> [Saved data entries]
****************
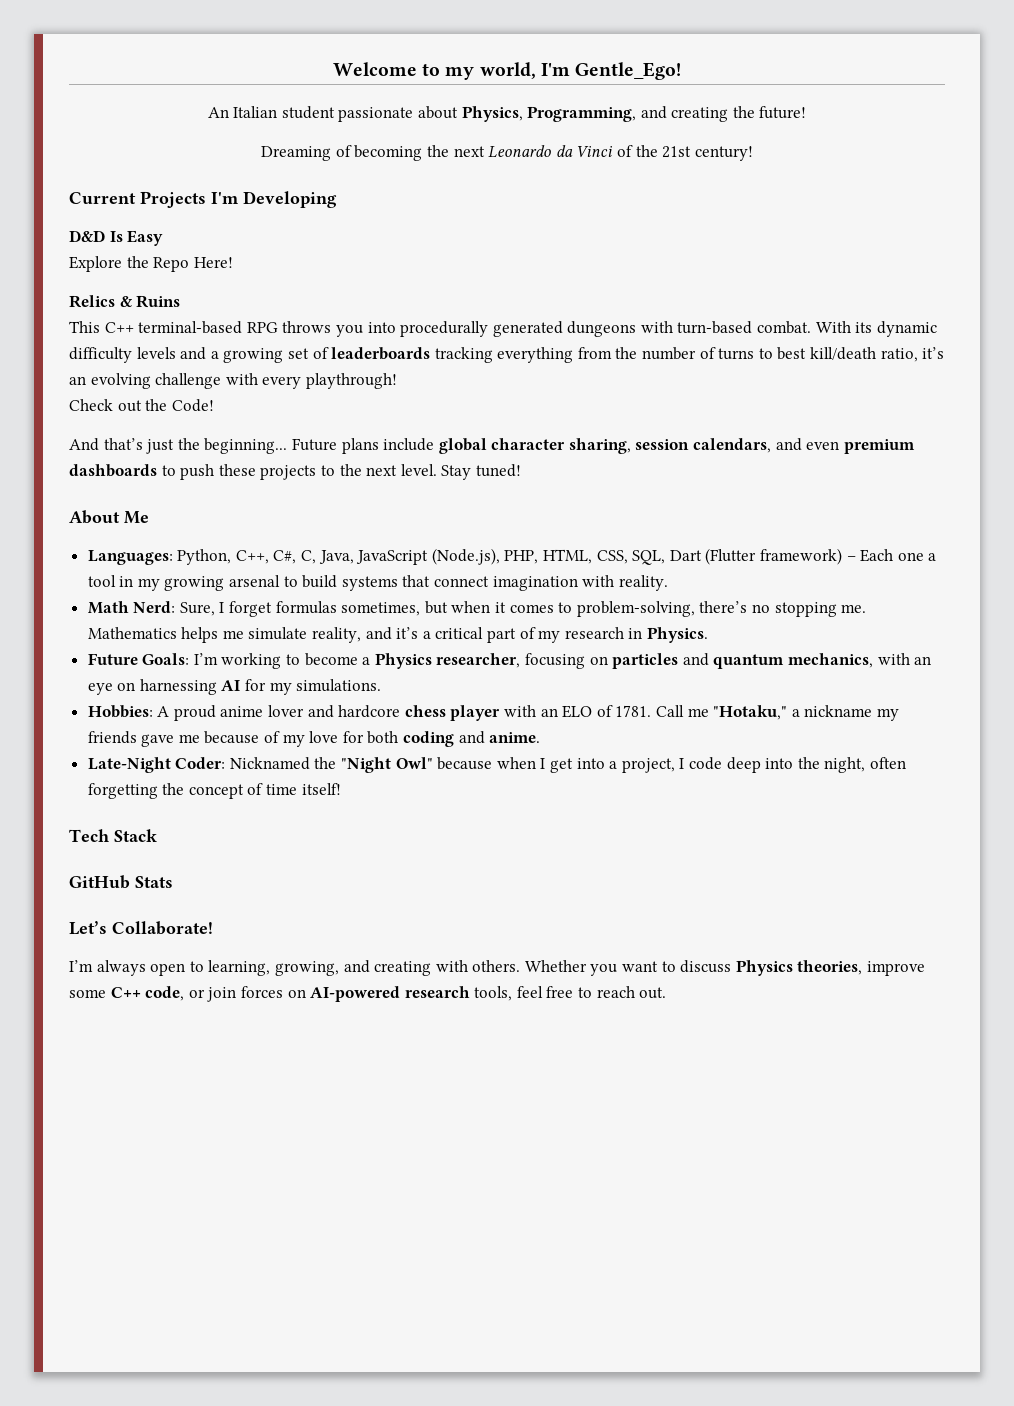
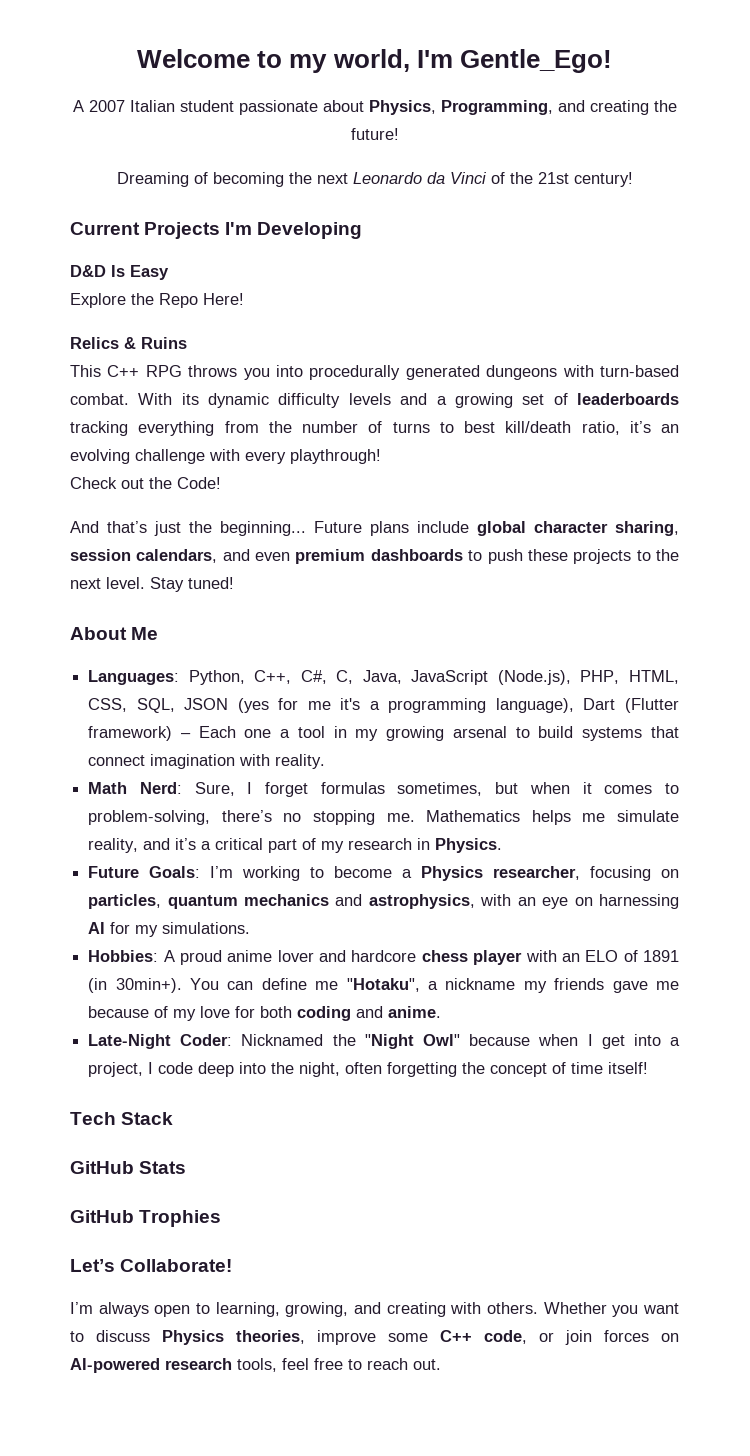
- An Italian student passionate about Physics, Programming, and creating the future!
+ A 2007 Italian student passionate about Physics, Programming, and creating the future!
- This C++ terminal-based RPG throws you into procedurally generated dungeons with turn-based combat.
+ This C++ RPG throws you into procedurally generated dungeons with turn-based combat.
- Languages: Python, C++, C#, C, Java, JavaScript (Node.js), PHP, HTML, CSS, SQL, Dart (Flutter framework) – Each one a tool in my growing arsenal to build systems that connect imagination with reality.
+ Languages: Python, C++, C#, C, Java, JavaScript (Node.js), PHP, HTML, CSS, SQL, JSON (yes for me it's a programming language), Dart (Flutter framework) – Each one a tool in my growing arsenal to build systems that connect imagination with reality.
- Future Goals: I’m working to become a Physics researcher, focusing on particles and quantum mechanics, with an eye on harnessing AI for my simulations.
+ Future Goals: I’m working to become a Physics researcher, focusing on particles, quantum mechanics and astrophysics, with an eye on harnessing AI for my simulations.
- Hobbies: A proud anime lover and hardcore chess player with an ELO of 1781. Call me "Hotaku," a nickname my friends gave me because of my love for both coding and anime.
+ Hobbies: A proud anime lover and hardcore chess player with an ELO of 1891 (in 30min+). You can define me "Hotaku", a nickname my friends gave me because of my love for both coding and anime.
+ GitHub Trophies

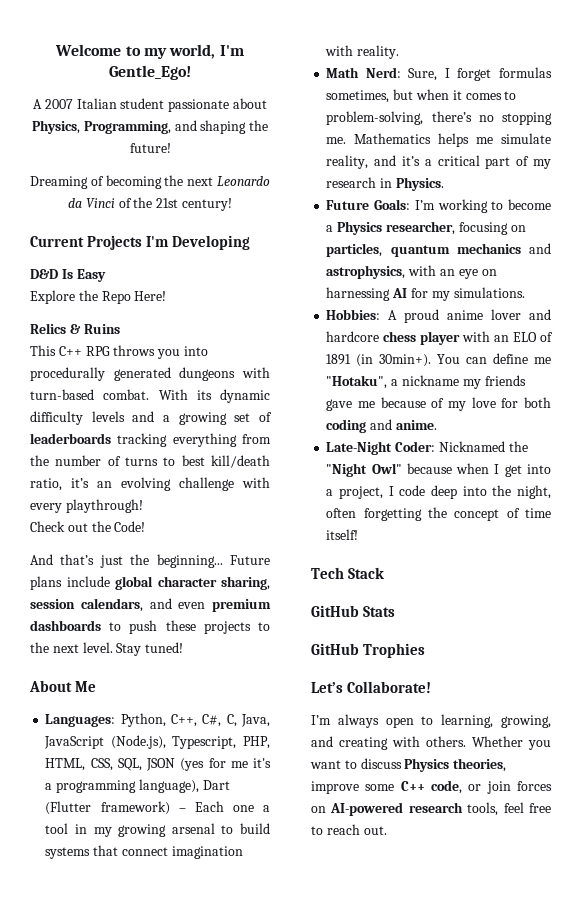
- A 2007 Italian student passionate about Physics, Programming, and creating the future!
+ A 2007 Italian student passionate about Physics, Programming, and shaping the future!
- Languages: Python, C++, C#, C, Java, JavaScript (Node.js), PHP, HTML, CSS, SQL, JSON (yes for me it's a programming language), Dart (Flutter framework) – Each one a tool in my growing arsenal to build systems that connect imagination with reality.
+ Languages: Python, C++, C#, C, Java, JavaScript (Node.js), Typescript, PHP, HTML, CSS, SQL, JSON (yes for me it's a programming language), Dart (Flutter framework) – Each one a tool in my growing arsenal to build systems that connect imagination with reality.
****************
> [TASK DESCRIPTION] After locating the line holding "- Future Goals: I’m" above, output exactly that line and every line after it through the line holding "on particles, quantum". Include nothing else.

> [EXERCISE RESPONSE]
- Future Goals: I’m working to become a Physics researcher, focusing on particles and quantum mechanics, with an eye on harnessing AI for my simulations.
+ Future Goals: I’m working to become a Physics researcher, focusing on particles, quantum mechanics and astrophysics, with an eye on harnessing AI for my simulations.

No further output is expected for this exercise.